Attentional networks in dementia and age-matched healthy controls (section 3.5)

To determine whether the healthy controls and dementia groups differed in terms of overall mean RT, a univariate ANOVA analysis was conducted with overall mean RT as the dependent variable and group (AD, LBD, age-matched controls) as the fixed factor.

For the mean RT data for each task condition, repeated measures (cue x target) ANOVAs were conducted with a between-subject factor of group (AD, LBD, age-matched controls). For each group, post-hoc pairwise comparisons were used to calculate RT

differences between the cue and target conditions, in order to determine whether each of the attentional network effects were significant. Comparable cue x target repeated measures ANOVAs, with group as a between-subject factor, were also conducted for the error rate data.
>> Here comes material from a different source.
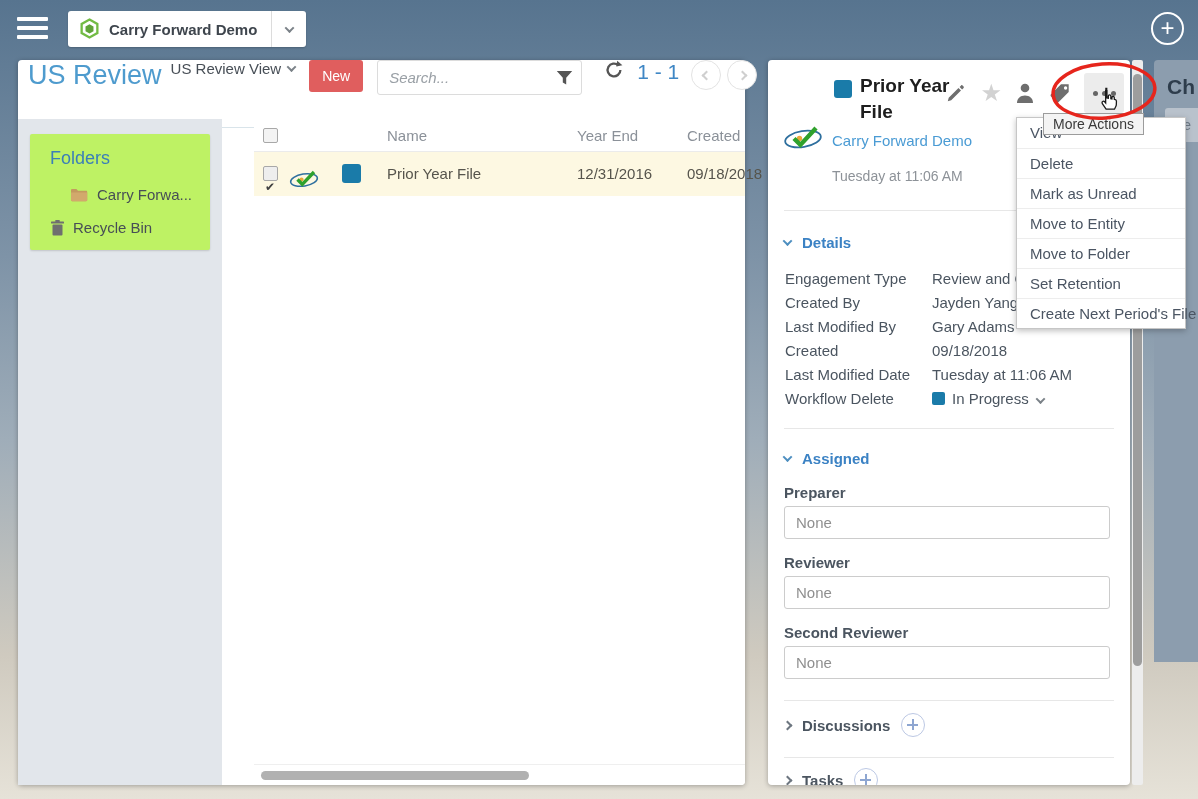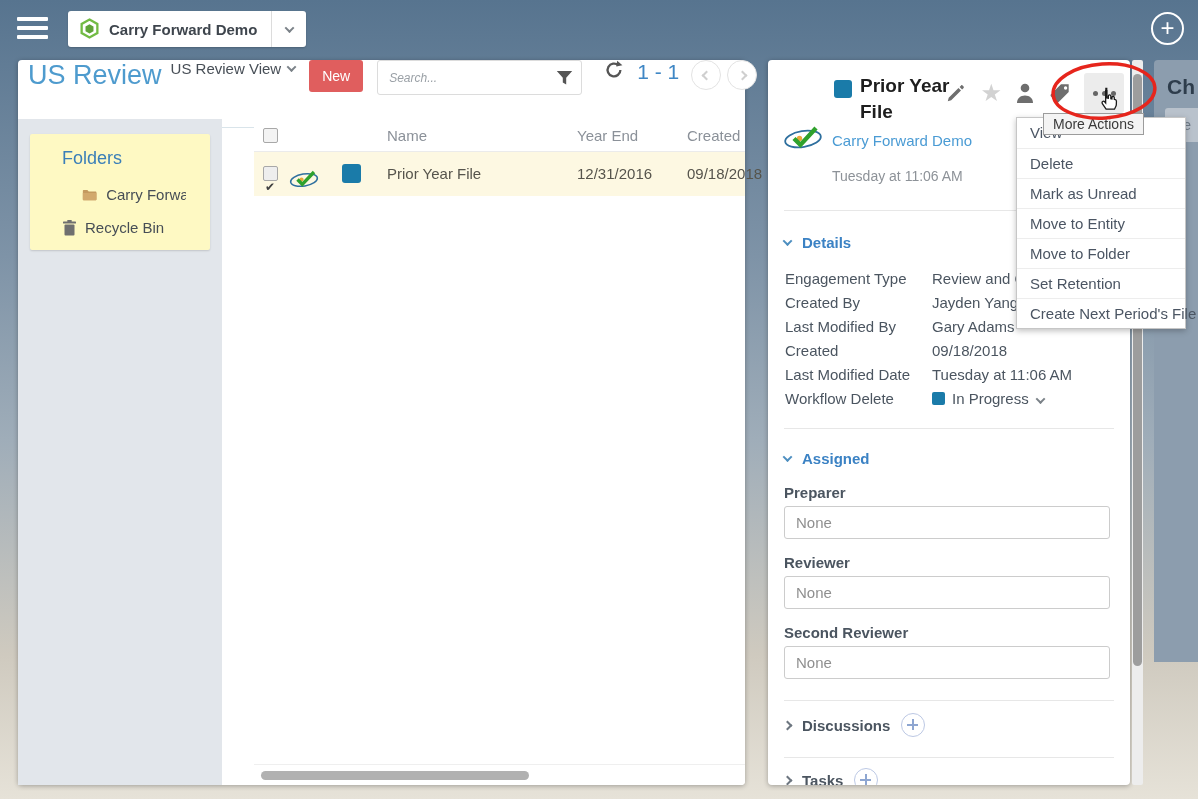"Search..." .search-wrap input { font-size: 12px -> 15px }
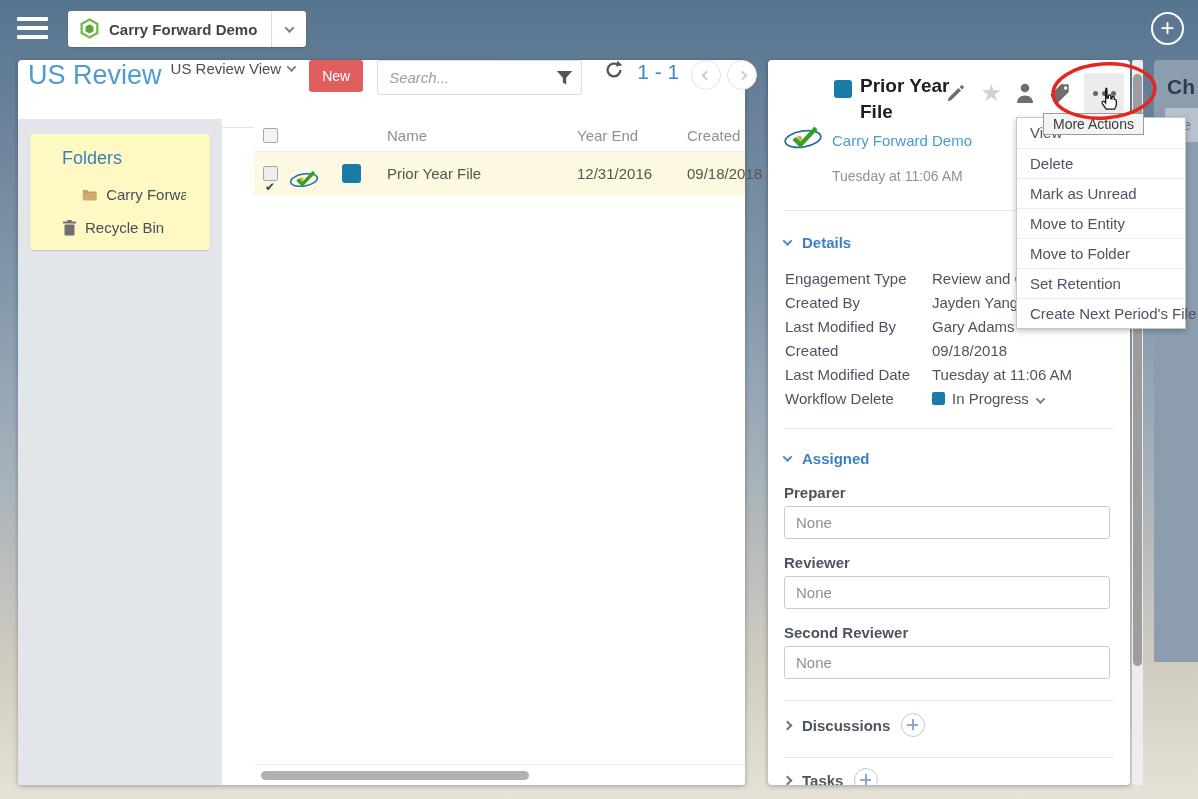"Folders" .folders-card { background: #fef9c3 -> #bef264; padding: 10px 16px 14px -> 10px 4px 14px }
Given that cholinesterase inhibitor usage has been found to enhance attentional function in dementia cohorts (Emre et al., 2004; McKeith et al., 2000a), medication usage was initially considered as a covariate in the mean RT and error rate analyses models (cholinesterase and dopaminergic medication usage were considered), but was subsequently removed due to an absence of main effects and interactions.

To investigate the independence of the attentional networks, for each group Pearson’s

r bivariate correlations were conducted to determine the association between each of the

attentional network effects. For each group, correlations were also conducted between each of the attentional network effects and the overall mean RT (across all task conditions).

Correlation analyses (using Pearson’s r) were also conducted to investigate associations between the behavioural data (overall mean RT, attentional network effects and error rates) and clinical variables in the dementia groups. Clinical variables investigated included: measures of global cognitive functioning (CAMCOG and MMSE total score), clinical measures of cognitive fluctuations (CAF, MFS, ODFAS), and UPDRS motor subscale total score (details of these clinical assessments are given in chapter 2). For the purposes of clarity, for the clinical correlation analyses, only the correlations which yielded significant results are reported in this chapter. Due to the exploratory nature of these analyses, relationships are reported uncorrected for family-wise errors.